↓

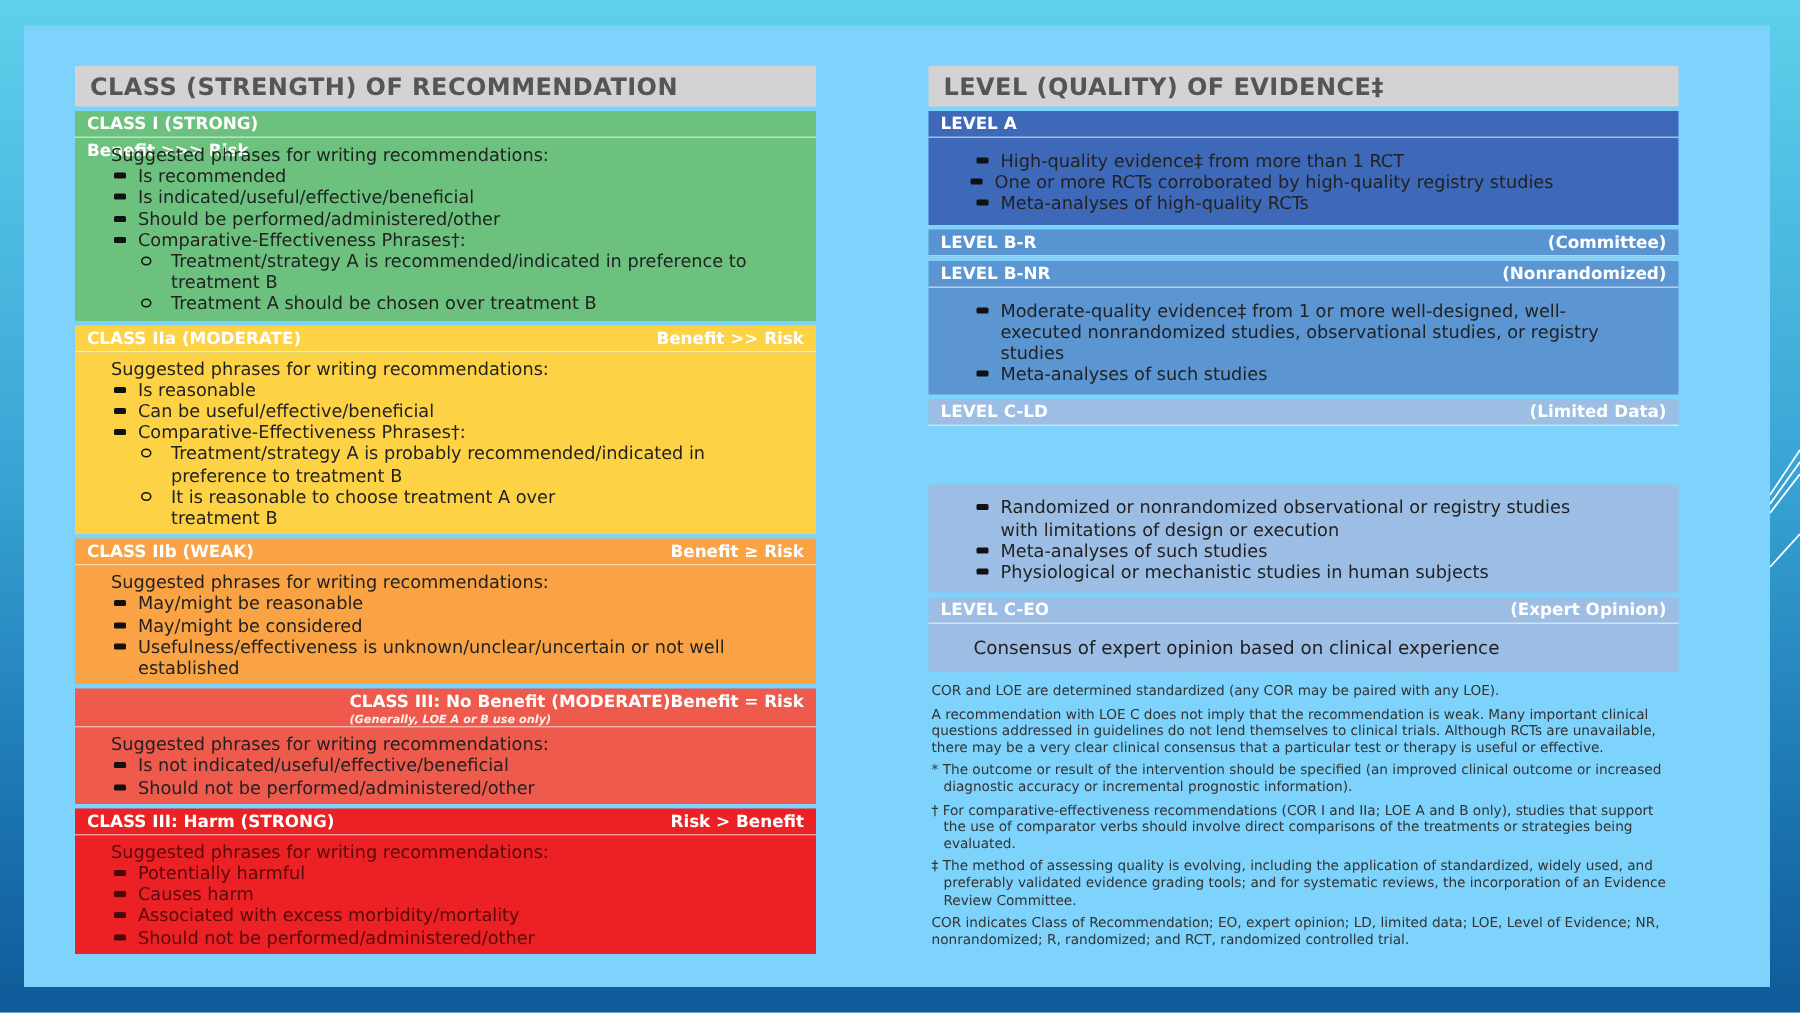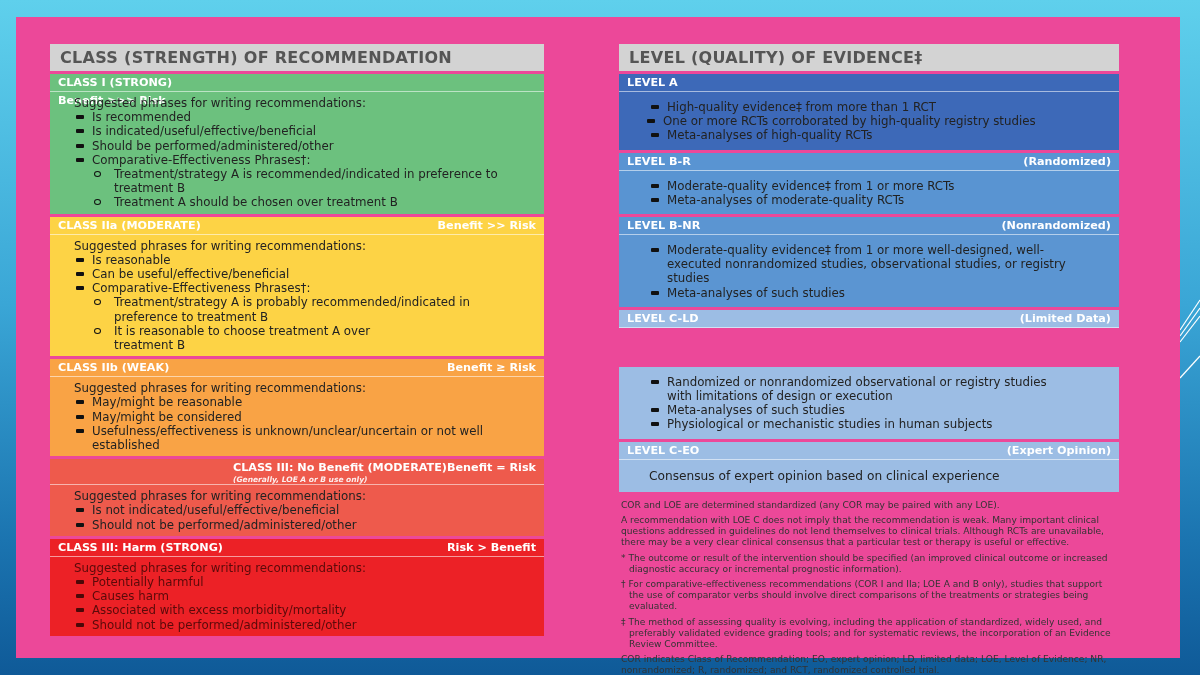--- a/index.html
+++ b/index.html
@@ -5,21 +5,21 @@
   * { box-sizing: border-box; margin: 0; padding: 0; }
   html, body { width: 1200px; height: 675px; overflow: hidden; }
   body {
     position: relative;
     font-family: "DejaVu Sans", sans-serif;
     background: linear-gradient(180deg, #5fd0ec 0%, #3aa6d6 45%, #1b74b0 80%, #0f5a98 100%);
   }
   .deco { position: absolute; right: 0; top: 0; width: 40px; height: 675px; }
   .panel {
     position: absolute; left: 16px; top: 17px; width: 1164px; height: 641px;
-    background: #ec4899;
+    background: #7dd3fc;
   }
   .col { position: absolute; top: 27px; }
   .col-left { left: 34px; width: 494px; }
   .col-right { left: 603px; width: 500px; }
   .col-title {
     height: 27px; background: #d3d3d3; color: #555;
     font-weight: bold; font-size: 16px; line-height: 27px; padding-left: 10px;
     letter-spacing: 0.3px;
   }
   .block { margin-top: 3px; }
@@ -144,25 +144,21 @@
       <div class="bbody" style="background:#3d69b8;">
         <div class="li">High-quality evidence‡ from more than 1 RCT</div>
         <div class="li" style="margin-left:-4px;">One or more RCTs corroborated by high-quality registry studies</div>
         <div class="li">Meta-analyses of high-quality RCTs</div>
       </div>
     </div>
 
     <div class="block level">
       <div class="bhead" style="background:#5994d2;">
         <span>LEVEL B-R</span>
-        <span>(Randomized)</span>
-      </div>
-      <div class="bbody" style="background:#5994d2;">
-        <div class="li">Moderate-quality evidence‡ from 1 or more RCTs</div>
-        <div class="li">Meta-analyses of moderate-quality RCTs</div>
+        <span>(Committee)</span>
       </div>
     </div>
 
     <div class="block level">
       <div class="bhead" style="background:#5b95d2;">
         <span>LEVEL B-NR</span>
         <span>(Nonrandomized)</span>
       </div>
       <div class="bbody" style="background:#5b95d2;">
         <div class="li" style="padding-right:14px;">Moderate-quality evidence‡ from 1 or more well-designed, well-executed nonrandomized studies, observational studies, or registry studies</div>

↑

# TASK DETAILS
Look above for lines with the word "absolute" and copy them all.

# REPLY TO THE EXERCISE
   .deco { position: absolute; right: 0; top: 0; width: 40px; height: 675px; }
     position: absolute; left: 16px; top: 17px; width: 1164px; height: 641px;
   .col { position: absolute; top: 27px; }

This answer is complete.